Looking at the current mainstream manufacturers in the industry, including Sobot and iFlytek, they all use general-purpose chips rather than a complete voice technology solution. This means that smart speaker companies need to develop or integrate back-end solutions themselves, such as Xiao Ai using voice technology from Voice Tech for the front end, while Tmall Genie uses Sobot’s front end and ASR.
This directly leads to the pain points of long development times and high costs for smart speaker products. For instance, the development of Xiao Ai took nearly nine months, Tmall Genie took nearly a year to test, and Tencent Tingting spent two years refining its product.
Before officially launching KAMINO18, Rokid had already provided a very complete customized voice solution for Ximalaya’s Xiaoya mini, conducting precise adjustments based on user habits and preference data analysis to match content with product functionality. The Xiaoya Mini, equipped with Rokid’s front-end algorithm CTC, has a wake-up rate that leads the industry in both quiet and AEC noise environments.
On the other hand, after using the customized solution provided by Rokid, Ximalaya no longer has to bear the costs of core technology and algorithm research, integration, and application, significantly reducing both development costs and time. The most direct result is that the product price dropped from 999 yuan to 299 yuan.
Behind this is Rokid, one of the few companies in the industry capable of providing a complete end-to-end voice solution, including front-end, ASR, NLP, and TTS, and is leading in many technical aspects. This is reflected in its ability to provide customized solutions for different product needs, including children’s story machines, smart TVs, and smart home devices, compared to other competitors’ general solutions.
It is clear that compared to chip manufacturing companies, Rokid is essentially more like a technology output enterprise, focusing on providing sufficient computing power through chips, achieving better matching between chips and algorithms, and reducing costs, with the core focus on outputting solutions.
In fact, before launching the KAMINO18 AI chip product, Rokid was known in the industry for several self-developed smart speaker products, such as the smart home robot Rokid Alien, the smart speaker Rokid Pebble, and the smart home voice remote control Rokid Mini.
The transition from product manufacturer to chip developer, or from industry competitor to technology enabler, is telling a new story for Rokid.
Just like during the American gold rush, while some gold miners may have struck it rich overnight, many others ended up losing everything. Instead, those who turned to sell water to the gold miners made a fortune and were written into business school textbooks of that time.
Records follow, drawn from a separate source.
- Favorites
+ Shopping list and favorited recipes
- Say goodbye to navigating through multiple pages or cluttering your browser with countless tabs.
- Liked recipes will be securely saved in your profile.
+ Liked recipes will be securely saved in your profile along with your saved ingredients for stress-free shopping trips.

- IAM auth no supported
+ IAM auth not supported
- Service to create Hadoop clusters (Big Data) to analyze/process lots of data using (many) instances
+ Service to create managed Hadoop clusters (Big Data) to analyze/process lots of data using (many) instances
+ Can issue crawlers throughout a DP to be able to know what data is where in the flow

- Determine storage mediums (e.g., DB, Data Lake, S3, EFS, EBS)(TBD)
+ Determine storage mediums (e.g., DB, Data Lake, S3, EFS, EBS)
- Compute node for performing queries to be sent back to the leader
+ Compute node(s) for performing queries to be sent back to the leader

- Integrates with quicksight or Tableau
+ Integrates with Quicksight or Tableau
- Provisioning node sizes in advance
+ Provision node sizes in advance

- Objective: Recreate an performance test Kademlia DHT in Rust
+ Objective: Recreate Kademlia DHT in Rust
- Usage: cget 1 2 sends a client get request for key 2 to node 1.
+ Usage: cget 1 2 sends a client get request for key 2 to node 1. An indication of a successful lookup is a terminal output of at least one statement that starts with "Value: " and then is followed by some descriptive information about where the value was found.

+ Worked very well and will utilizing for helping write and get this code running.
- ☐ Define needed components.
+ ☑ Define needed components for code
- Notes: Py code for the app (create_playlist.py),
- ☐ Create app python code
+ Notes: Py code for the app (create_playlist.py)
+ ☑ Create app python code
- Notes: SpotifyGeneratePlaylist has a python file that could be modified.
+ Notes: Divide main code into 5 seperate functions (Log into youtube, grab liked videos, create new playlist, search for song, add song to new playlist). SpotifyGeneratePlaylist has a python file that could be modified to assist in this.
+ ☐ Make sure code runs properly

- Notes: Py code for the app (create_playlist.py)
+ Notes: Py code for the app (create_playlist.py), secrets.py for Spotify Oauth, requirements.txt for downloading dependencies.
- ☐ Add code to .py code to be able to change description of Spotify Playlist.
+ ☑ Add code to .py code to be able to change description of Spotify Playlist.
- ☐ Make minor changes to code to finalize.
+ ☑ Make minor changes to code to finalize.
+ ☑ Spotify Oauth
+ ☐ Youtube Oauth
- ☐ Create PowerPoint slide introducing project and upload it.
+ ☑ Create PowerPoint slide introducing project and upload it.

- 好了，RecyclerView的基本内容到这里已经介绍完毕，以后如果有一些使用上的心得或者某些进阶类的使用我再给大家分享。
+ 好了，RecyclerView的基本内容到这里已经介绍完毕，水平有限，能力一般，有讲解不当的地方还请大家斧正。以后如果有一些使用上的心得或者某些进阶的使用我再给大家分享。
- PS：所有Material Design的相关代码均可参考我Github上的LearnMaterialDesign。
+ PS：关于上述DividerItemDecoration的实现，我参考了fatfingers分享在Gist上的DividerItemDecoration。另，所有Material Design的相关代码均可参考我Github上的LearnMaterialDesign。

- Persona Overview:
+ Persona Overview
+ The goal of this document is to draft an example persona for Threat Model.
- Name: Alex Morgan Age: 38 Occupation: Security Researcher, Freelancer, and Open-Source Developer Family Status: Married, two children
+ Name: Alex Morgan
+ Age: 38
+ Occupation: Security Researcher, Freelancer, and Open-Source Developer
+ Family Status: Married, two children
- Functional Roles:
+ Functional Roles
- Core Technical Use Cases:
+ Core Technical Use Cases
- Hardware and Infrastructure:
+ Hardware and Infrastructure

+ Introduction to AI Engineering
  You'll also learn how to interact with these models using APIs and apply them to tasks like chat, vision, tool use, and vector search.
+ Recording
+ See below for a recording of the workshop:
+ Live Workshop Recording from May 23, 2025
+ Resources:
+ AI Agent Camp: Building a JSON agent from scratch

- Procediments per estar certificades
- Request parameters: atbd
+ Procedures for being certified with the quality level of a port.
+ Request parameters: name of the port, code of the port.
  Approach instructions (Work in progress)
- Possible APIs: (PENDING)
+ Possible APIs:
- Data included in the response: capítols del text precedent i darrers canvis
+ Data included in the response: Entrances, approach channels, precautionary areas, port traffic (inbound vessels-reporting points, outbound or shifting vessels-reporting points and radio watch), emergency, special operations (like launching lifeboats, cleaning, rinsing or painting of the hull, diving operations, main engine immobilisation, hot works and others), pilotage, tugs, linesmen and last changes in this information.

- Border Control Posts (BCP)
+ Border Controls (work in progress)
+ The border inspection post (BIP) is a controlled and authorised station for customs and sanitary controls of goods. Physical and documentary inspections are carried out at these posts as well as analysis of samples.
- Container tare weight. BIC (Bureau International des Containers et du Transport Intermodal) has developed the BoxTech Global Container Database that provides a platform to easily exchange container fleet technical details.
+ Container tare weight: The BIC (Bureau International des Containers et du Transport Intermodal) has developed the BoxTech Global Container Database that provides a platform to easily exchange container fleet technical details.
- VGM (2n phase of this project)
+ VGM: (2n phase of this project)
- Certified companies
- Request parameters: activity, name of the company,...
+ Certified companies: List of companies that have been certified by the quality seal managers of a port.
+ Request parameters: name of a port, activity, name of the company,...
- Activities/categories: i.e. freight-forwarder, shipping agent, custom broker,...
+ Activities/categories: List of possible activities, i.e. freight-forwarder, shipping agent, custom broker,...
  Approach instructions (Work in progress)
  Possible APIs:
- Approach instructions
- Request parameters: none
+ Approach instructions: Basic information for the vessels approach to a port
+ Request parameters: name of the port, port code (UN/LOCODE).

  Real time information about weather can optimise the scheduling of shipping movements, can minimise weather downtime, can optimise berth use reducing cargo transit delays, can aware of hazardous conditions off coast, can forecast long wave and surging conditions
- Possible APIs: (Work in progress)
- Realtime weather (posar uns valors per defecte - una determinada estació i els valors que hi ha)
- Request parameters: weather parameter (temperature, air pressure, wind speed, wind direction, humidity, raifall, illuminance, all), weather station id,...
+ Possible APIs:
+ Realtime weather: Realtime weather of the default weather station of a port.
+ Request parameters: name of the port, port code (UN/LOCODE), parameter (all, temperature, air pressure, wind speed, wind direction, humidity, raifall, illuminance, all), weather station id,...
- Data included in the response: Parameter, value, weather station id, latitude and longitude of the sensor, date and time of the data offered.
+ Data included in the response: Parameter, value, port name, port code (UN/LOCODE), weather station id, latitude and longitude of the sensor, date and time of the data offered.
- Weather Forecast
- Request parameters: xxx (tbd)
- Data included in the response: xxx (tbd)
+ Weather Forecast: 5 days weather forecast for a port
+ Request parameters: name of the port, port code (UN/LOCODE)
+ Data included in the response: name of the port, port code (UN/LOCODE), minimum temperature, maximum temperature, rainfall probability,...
In addition to launching several successful smart speaker products, Rokid is also embarking on the path of empowering the industry with technology, becoming the ‘water seller’ in the gold rush of the smart speaker industry.
More than eighty years ago, Lewis Mumford warned society to be wary of the possibility of being subservient to precision machines.
“When worshippers can perceive God through printed copies of the Bible, they are weakened in their desire to experience the priest’s preaching in church. When the telephone rings at any time, unbound by its owner, the continuity of work and life becomes expensive.”
But as Einstein said, “I never think about the future, because it comes soon enough.”
The arrival of artificial intelligence and the Internet of Things as the next era is almost a certainty. For Rokid, what they are doing is not just a business about AI technology, but a new era of industrial division of labor, maximizing the interests of multiple parties.